Il Grillo parlante del Colle che irrita i Pinocchi

Comunemente si crede che il primo presidente della Repubblica a esternare alla grande sia stato Sandro Pertini e che i suoi successori - Cossiga, Scalfaro, Ciampi - ne abbiano seguito le orme per non essere da meno. La cosa in parte è vera in parte no. In parte è vera, perché da Pertini in poi, sia pure con i più diversi acuti, al Quirinale le «ugole d'oro» si sono sprecate. Ma in parte no, perché nessun predecessore di Pertini ha mai fatto scena muta. Tanto per non fare nomi e cognomi, Luigi Einaudi si faceva sentire, e come, da chi rivestiva cariche pubbliche. Ministri della Repubblica in primis. Ma l'opinione pubblica ha risaputo in larga misura tutto ciò solo dopo il suo settennato, quando Einaudi ha preso la penna in mano e svelato gli arcana imperii del suo mandato.
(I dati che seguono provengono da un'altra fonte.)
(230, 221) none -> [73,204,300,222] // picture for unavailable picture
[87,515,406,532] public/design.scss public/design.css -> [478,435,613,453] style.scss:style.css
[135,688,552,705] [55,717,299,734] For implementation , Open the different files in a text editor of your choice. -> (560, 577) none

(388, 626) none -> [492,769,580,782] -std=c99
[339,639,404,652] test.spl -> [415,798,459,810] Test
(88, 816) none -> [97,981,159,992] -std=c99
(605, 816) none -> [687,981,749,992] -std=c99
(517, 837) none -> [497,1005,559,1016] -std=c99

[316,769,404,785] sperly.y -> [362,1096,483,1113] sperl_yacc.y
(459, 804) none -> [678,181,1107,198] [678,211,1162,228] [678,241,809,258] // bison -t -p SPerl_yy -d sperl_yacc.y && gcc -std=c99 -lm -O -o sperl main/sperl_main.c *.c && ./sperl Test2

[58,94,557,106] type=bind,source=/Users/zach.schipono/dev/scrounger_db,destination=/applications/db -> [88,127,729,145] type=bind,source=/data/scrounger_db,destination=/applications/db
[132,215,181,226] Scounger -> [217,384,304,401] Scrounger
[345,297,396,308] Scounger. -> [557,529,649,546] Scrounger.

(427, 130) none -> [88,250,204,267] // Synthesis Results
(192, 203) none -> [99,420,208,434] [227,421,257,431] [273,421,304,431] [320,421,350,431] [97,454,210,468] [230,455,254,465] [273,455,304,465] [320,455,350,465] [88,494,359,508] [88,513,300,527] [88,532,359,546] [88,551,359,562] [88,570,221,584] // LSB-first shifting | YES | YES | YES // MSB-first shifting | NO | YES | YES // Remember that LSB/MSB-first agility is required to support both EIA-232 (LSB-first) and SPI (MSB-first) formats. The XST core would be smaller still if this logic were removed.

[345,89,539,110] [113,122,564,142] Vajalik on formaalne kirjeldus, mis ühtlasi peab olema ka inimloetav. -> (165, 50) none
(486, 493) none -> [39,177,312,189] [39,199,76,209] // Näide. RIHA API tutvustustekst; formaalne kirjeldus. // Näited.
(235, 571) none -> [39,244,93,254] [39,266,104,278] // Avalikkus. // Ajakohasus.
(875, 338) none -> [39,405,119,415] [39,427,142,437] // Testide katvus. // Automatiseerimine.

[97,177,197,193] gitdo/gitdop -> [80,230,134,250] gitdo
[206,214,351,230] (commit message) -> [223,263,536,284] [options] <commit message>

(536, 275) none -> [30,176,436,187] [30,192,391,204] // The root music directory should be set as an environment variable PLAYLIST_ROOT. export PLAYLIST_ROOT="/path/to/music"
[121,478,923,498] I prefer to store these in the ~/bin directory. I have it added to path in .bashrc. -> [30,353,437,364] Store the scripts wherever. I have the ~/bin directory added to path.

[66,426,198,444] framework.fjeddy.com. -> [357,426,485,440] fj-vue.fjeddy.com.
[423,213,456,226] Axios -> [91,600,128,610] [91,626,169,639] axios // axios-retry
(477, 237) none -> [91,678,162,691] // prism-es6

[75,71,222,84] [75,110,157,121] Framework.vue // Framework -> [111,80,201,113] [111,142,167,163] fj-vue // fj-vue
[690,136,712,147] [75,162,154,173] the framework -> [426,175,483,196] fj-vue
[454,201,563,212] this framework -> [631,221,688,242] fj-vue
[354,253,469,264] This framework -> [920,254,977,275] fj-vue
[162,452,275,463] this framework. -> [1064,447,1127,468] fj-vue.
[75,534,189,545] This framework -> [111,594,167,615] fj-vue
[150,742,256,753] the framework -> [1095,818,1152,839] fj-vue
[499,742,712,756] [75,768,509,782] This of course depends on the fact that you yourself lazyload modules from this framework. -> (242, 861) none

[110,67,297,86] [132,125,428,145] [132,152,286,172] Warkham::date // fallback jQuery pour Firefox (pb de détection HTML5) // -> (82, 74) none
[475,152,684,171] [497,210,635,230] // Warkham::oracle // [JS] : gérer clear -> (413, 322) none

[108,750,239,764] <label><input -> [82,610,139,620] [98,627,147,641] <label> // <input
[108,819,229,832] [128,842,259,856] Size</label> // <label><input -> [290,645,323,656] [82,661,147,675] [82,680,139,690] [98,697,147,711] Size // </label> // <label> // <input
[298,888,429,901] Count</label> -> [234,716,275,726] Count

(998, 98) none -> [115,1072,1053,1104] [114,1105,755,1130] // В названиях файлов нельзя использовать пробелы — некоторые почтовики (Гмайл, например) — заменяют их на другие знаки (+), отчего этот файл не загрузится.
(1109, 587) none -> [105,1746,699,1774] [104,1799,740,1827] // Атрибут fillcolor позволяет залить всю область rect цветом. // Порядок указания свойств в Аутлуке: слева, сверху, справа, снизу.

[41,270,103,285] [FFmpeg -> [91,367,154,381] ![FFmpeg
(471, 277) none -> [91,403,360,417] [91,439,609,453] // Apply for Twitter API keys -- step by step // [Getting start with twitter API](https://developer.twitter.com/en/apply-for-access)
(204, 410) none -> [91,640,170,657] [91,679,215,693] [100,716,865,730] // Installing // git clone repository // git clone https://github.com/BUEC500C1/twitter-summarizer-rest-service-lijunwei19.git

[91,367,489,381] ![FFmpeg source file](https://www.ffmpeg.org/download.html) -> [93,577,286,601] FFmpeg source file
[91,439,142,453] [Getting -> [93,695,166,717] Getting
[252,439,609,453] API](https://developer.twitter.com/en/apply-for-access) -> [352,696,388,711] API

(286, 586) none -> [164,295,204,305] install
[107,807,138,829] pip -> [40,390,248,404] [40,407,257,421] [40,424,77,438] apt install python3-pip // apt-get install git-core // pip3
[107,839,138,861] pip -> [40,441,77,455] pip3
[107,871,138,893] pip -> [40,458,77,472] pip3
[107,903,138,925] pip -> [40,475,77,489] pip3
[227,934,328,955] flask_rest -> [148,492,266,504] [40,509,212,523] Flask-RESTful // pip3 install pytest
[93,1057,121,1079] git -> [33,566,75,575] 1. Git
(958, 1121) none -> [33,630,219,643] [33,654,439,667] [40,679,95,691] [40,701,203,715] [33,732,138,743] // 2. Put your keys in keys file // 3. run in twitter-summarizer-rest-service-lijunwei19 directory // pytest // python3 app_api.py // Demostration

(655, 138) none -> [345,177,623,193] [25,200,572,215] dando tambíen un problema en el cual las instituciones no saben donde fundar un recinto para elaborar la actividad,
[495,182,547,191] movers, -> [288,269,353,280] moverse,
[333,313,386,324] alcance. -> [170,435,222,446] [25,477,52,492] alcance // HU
Ma gli arcana imperii appartengono al mondo di ieri. Ora il Palazzo, nel bene e nel male, è diventato una casa di vetro. E i cittadini, se non intendono regredire allo stato di sudditi, hanno non solo il diritto ma anche il dovere - non foss'altro come elettori - di conoscere come la pensino le massime cariche dello Stato. Del resto, furono gli stessi padri fondatori della nostra Carta repubblicana a contemplare le esternazioni quirinalizie. Basti ricordare che il presidente della Commissione dei Settantacinque, Meuccio Ruini, nella sua relazione al progetto di Costituzione, così riassumeva la figura del capo dello Stato: «nel nostro progetto, il Presidente della Repubblica non è l'evanescente personaggio, il motivo di pura decorazione, il maestro di cerimonie che si volle vedere in altre Costituzioni». No, «è il grande consigliere, il magistrato di persuasione e di influenza, il coordinatore di attività, il capo spirituale, più ancora che temporale, della Repubblica». Insomma, con la parola e con gli atti deve lubrificare la complessa macchina statale affinché non si inceppi.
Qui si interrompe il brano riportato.